Eduardo teria 'poder' sobre o orçamento do filme de Jair Bolsonaro, diz Intercept
Reportagem afirma que deputado atuou como produtor-executivo de “Dark Horse” e participou de discussões sobre financiamento do projeto nos Estados Unidos

O ex-deputado federal Eduardo Bolsonaro (PL-SP) teve poder sobre decisões financeiras e estratégicas do filme “Dark Horse”, produção biográfica sobre o ex-presidente preso Jair Bolsonaro, segundo documentos e mensagens obtidos pelo Intercept Brasil. A reportagem foi publicada nesta sexta-feira (15) e afirma que Eduardo agiu como produtor-executivo do longa, com participação direta em discussões sobre captação e gestão de recursos do projeto.
De acordo com o Intercept, um contrato de produção datado de novembro de 2023 e assinado digitalmente por Eduardo em janeiro de 2024 coloca o parlamentar como produtor-executivo da obra ao lado de uma produtora sediada nos Estados Unidos.
Segundo o documento citado pela reportagem, os produtores-executivos tinham atribuições relacionadas ao desenvolvimento do filme, incluindo “considerações estratégicas relacionadas ao financiamento do filme” e apoio na busca por investidores, incentivos fiscais, patrocínios e outras formas de captação de recursos.
A publicação afirma que os documentos contradizem declarações feitas por Eduardo Bolsonaro nas redes sociais, nas quais ele disse ter apenas cedido os direitos de imagem para o filme, sem exercer funções de gestão ou participação financeira no projeto. Também foram divulgadas mensagens atribuídas a Eduardo Bolsonaro enviadas a um empresário nas quais o deputado discute formas de envio de dinheiro aos Estados Unidos para financiar a produção.

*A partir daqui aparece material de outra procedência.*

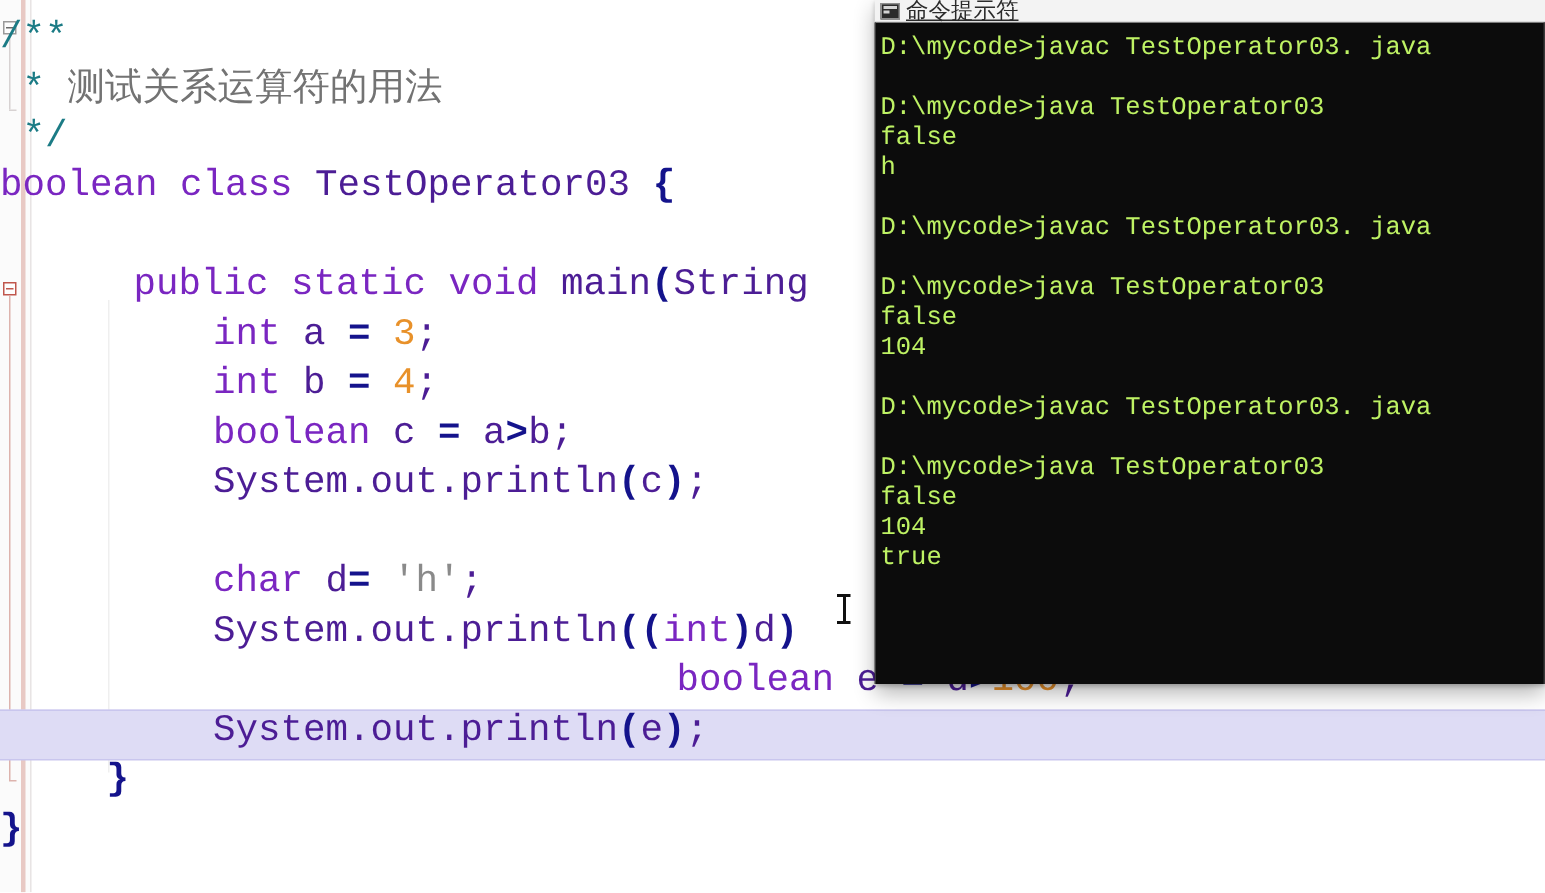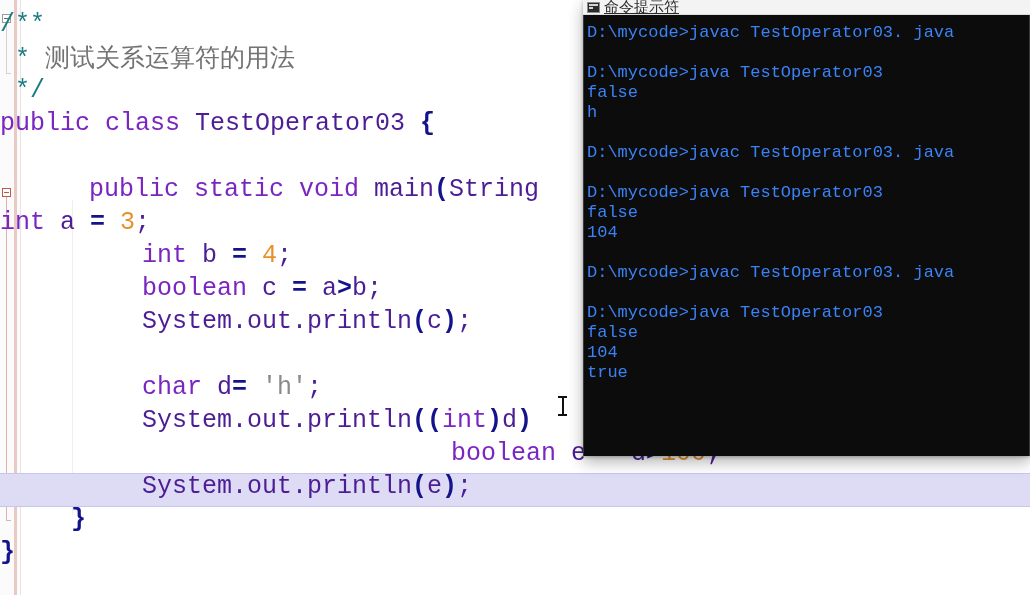--- a/index.html
+++ b/index.html
@@ -180,7 +180,7 @@
     font-family: "Liberation Mono", "DejaVu Sans Mono", monospace;
     font-size: 17px;
     line-height: 20px;
-    color: #3b82f6;
+    color: #bef264;
     white-space: pre;
     height: 20px;
   }

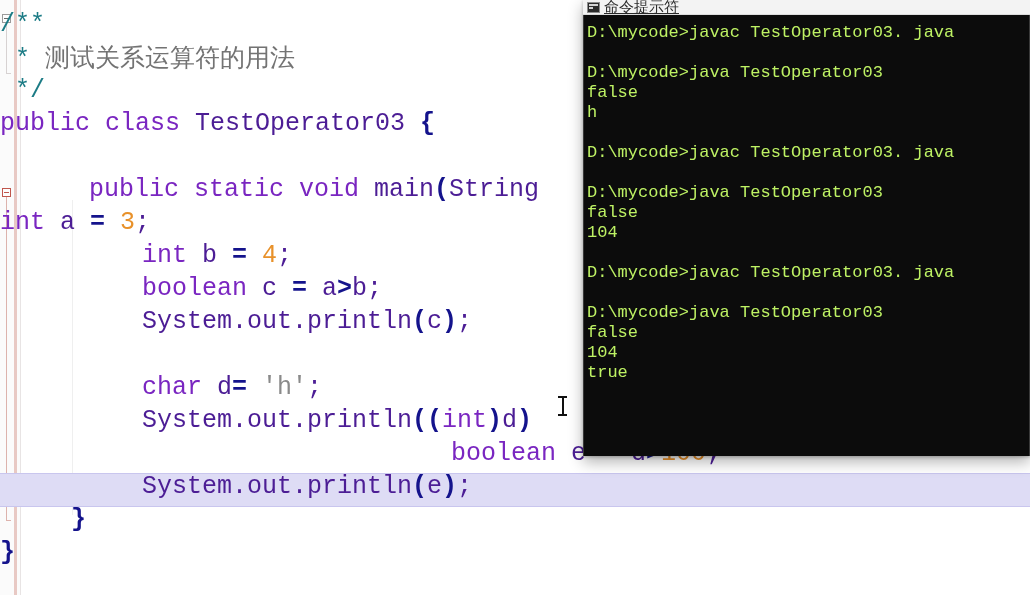--- a/index.html
+++ b/index.html
@@ -242,7 +242,7 @@
         <div class="code-line" style="top: 8px;"><span style="padding-left: 0px;"><span class="cmt">/**</span></span></div>
         <div class="code-line" style="top: 41px;"><span style="padding-left: 0px;"><span class="cmt"> * </span><span class="cmt-cn">测试关系运算符的用法</span></span></div>
         <div class="code-line" style="top: 74px;"><span style="padding-left: 0px;"><span class="cmt"> */</span></span></div>
-        <div class="code-line" style="top: 107px;"><span style="padding-left: 0px;"><span class="kw">public class </span><span class="plain">TestOperator03 </span><span class="punct">{</span></span></div>
+        <div class="code-line" style="top: 107px;"><span style="padding-left: 0px;"><span class="kw">boolean class </span><span class="plain">TestOperator03 </span><span class="punct">{</span></span></div>
         <div class="code-line" style="top: 140px;"><span style="padding-left: 0px;"><span class="plain"></span></span></div>
         <div class="code-line" style="top: 173px;"><span style="padding-left: 89px;"><span class="kw">public static void </span><span class="plain">main</span><span class="punct">(</span><span class="plain">String</span></span></div>
         <div class="code-line" style="top: 206px;"><span style=""><span class="kw">int </span><span class="plain">a </span><span class="punct">=</span><span class="plain"> </span><span class="num">3</span><span class="plain">;</span></span></div>

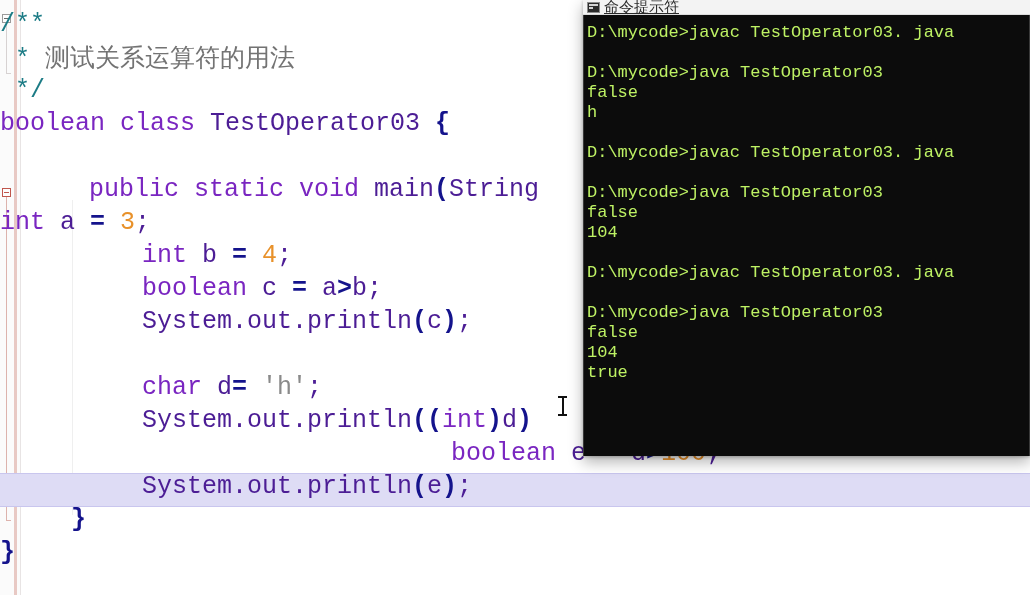--- a/index.html
+++ b/index.html
@@ -245,7 +245,7 @@
         <div class="code-line" style="top: 107px;"><span style="padding-left: 0px;"><span class="kw">boolean class </span><span class="plain">TestOperator03 </span><span class="punct">{</span></span></div>
         <div class="code-line" style="top: 140px;"><span style="padding-left: 0px;"><span class="plain"></span></span></div>
         <div class="code-line" style="top: 173px;"><span style="padding-left: 89px;"><span class="kw">public static void </span><span class="plain">main</span><span class="punct">(</span><span class="plain">String</span></span></div>
-        <div class="code-line" style="top: 206px;"><span style=""><span class="kw">int </span><span class="plain">a </span><span class="punct">=</span><span class="plain"> </span><span class="num">3</span><span class="plain">;</span></span></div>
+        <div class="code-line" style="top: 206px;"><span style="padding-left: 142px;"><span class="kw">int </span><span class="plain">a </span><span class="punct">=</span><span class="plain"> </span><span class="num">3</span><span class="plain">;</span></span></div>
         <div class="code-line" style="top: 239px;"><span style="padding-left: 142px;"><span class="kw">int </span><span class="plain">b </span><span class="punct">=</span><span class="plain"> </span><span class="num">4</span><span class="plain">;</span></span></div>
         <div class="code-line" style="top: 272px;"><span style="padding-left: 142px;"><span class="kw">boolean </span><span class="plain">c </span><span class="punct">=</span><span class="plain"> a</span><span class="punct">&gt;</span><span class="plain">b;</span></span></div>
         <div class="code-line" style="top: 305px;"><span style="padding-left: 142px;"><span class="plain">System.out.println</span><span class="punct">(</span><span class="plain">c</span><span class="punct">)</span><span class="plain">;</span></span></div>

Em um dos trechos reproduzidos pela reportagem, Eduardo afirma que “o ideal seria haver os recursos já nos EUA” e sugere acelerar as remessas financeiras para evitar demora no processo. As mensagens foram posteriormente encaminhadas ao banqueiro Daniel Vorcaro, investigado em operação da Polícia Federal envolvendo o Banco Master.